Sita's Reply
Ram told Sita everything — not softened, not mediated. He was leaving for fourteen years. She should stay in Ayodhya. The palace would care for her. Kaushalya would care for her. There was no dharmic reason, no reason of honour or obligation, for her to share the difficulty of what was coming. He said all of this with care, and with the full knowledge that he was losing the argument before he had finished making it.
Sita listened with the particular attentiveness of a person who has already made up her mind and is waiting for the speaker to finish. When Ram was done, she replied with calm certainty: the forest without him was not a forest. Ayodhya without him was not Ayodhya. She was not going for romance or dramatic gesture. She was going because the dharmic path of a wife was to stand with her husband in difficulty as in comfort — and because she was constitutionally incapable of remaining in ease while he endured hardship.

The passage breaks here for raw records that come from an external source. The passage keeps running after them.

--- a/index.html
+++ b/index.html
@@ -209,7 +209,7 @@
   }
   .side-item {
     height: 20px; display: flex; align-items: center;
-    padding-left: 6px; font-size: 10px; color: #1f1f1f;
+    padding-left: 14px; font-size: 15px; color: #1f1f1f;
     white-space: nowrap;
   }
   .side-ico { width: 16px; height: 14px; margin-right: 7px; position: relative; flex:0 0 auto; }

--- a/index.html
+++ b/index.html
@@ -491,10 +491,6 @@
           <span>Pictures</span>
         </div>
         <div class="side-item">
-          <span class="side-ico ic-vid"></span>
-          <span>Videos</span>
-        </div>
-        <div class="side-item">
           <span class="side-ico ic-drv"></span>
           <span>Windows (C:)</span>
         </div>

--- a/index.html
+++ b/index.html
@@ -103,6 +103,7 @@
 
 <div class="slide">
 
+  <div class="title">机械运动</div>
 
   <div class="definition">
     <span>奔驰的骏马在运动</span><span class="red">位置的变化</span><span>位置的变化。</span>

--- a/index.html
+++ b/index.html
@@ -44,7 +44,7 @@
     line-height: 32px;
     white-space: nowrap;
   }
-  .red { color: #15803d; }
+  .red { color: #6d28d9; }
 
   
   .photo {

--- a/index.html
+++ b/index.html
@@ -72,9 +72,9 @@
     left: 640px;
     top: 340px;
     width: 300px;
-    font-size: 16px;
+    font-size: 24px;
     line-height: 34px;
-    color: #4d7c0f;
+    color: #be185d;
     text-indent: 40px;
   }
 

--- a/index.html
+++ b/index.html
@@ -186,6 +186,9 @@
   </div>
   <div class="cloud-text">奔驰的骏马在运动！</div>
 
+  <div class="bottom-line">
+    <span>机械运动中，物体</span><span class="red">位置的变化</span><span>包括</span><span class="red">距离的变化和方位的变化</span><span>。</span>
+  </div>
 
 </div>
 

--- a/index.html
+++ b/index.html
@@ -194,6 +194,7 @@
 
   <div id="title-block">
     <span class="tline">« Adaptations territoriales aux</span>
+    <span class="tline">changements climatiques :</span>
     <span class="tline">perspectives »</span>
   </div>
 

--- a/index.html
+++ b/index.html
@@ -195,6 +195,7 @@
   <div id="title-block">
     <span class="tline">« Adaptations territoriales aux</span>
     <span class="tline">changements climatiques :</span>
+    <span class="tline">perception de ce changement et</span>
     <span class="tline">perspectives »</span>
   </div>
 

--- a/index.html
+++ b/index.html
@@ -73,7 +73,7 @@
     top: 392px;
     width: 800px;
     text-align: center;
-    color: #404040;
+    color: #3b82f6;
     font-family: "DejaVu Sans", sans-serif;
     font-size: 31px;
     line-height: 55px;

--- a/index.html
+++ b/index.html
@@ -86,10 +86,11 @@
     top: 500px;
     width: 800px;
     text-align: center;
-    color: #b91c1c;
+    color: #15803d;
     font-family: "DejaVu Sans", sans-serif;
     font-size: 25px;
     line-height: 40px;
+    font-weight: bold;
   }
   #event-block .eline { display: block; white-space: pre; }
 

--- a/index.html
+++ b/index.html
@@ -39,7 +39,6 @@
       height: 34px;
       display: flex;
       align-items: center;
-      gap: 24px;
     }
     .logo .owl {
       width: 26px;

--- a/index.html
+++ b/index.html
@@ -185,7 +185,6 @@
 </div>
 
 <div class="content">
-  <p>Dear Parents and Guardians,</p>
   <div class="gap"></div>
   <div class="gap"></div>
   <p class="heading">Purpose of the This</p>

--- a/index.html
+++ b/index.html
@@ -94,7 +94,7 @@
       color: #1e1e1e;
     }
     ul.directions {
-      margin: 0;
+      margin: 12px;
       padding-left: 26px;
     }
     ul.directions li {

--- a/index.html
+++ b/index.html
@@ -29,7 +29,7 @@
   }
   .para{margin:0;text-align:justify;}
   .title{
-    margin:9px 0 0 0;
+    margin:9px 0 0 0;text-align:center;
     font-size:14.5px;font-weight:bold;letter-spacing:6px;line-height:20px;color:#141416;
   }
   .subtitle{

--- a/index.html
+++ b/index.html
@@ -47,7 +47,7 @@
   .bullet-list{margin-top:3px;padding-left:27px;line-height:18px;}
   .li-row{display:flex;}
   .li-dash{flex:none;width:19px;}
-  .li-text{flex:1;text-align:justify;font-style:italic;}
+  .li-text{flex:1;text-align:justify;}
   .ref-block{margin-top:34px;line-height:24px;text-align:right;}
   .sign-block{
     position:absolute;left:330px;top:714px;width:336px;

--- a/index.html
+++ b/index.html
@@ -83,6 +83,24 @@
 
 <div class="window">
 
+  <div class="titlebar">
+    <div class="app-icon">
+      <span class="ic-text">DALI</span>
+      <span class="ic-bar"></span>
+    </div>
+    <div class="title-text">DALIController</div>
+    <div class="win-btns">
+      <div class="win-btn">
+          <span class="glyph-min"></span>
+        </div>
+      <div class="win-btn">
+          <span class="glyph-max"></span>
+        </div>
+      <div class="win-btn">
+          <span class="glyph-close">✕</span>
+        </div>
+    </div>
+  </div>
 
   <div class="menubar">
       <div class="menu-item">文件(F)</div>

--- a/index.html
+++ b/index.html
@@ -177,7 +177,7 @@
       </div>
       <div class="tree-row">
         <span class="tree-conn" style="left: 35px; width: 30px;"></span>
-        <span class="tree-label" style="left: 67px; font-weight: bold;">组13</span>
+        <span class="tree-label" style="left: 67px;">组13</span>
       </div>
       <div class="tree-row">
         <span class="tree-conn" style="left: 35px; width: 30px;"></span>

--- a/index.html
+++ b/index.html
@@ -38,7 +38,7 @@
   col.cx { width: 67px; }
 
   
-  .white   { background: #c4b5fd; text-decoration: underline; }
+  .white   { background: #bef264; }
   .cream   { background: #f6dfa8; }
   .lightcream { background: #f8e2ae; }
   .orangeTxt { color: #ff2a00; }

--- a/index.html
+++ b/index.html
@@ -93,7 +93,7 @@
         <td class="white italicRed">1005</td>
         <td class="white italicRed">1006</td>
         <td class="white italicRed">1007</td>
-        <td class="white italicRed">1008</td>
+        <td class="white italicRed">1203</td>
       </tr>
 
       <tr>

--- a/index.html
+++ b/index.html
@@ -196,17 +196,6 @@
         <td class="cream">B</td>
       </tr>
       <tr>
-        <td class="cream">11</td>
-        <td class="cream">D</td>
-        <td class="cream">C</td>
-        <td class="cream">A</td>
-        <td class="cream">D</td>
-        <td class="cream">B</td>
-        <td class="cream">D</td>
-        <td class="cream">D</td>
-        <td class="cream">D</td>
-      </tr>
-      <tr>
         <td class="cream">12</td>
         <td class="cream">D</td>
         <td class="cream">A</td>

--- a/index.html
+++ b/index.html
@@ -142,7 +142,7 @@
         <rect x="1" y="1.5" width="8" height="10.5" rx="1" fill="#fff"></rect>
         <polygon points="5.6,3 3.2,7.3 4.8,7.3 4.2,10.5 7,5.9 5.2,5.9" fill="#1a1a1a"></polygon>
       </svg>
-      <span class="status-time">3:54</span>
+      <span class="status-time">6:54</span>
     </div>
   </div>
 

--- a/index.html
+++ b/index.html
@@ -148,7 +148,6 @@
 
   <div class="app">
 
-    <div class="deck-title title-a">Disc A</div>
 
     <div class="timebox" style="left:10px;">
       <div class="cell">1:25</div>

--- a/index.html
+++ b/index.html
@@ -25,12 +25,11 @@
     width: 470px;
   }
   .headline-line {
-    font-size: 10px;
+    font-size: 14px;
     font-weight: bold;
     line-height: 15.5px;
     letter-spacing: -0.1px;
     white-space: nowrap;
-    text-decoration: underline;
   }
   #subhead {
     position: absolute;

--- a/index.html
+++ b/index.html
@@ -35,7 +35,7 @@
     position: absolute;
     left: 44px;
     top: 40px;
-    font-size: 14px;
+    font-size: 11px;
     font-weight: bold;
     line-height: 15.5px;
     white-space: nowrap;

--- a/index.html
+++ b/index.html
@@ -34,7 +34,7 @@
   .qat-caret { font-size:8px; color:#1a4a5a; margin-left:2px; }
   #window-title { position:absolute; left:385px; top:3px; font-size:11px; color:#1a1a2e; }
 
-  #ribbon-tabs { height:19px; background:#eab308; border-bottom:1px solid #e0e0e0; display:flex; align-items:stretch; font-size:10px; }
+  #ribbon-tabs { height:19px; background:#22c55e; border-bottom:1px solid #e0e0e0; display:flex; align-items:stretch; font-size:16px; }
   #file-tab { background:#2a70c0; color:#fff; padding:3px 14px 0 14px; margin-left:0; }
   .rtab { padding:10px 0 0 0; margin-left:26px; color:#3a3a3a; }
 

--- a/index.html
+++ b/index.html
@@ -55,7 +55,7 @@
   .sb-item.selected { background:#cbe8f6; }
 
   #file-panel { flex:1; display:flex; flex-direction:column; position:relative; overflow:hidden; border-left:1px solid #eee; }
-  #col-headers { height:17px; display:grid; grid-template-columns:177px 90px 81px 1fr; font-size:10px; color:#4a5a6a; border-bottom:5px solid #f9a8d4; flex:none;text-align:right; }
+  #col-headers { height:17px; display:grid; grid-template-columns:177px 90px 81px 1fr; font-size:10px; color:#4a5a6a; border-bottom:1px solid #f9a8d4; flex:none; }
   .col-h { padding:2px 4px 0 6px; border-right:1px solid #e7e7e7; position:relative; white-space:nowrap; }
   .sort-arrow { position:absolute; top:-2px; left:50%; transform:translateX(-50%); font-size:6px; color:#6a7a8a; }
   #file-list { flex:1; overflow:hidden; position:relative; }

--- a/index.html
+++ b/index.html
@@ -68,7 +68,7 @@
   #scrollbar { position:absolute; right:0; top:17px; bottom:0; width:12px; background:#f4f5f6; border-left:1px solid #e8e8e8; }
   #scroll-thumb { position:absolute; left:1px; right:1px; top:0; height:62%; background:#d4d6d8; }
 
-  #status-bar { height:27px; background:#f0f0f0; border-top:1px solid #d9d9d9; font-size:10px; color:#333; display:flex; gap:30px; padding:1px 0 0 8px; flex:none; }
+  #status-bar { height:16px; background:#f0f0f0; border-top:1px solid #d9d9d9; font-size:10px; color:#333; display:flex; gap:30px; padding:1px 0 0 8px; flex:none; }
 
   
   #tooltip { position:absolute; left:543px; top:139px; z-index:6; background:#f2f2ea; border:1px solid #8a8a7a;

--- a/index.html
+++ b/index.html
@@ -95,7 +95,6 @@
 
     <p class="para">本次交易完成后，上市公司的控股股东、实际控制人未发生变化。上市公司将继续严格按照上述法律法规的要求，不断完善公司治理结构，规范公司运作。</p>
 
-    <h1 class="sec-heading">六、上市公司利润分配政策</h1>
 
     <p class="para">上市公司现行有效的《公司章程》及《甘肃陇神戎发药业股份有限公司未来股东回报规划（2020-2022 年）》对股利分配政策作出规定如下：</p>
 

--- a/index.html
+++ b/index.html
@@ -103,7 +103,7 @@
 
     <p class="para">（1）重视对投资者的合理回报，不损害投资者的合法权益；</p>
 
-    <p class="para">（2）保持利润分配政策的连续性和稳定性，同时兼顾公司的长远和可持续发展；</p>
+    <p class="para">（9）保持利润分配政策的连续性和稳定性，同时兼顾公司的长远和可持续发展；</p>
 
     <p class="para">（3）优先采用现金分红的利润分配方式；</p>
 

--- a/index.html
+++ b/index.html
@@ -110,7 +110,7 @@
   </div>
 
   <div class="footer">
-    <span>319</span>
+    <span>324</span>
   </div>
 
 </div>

Ram argued one or two more practical objections. Sita countered each one. He stopped arguing. He accepted. And in that acceptance was not merely love — though it was that — but recognition: a soul recognising another soul as its equal, as someone whose judgement was trustworthy.
The Jain lens: Sita's choice is framed in the Jain account not as romantic devotion but as an expression of dharma understood from the inside. She is not following Ram because he is her husband — she is following him because remaining in comfort while one's partner endures hardship is a form of spiritual cowardice she cannot sanction. This is a soul acting from its own moral clarity, not from social expectation.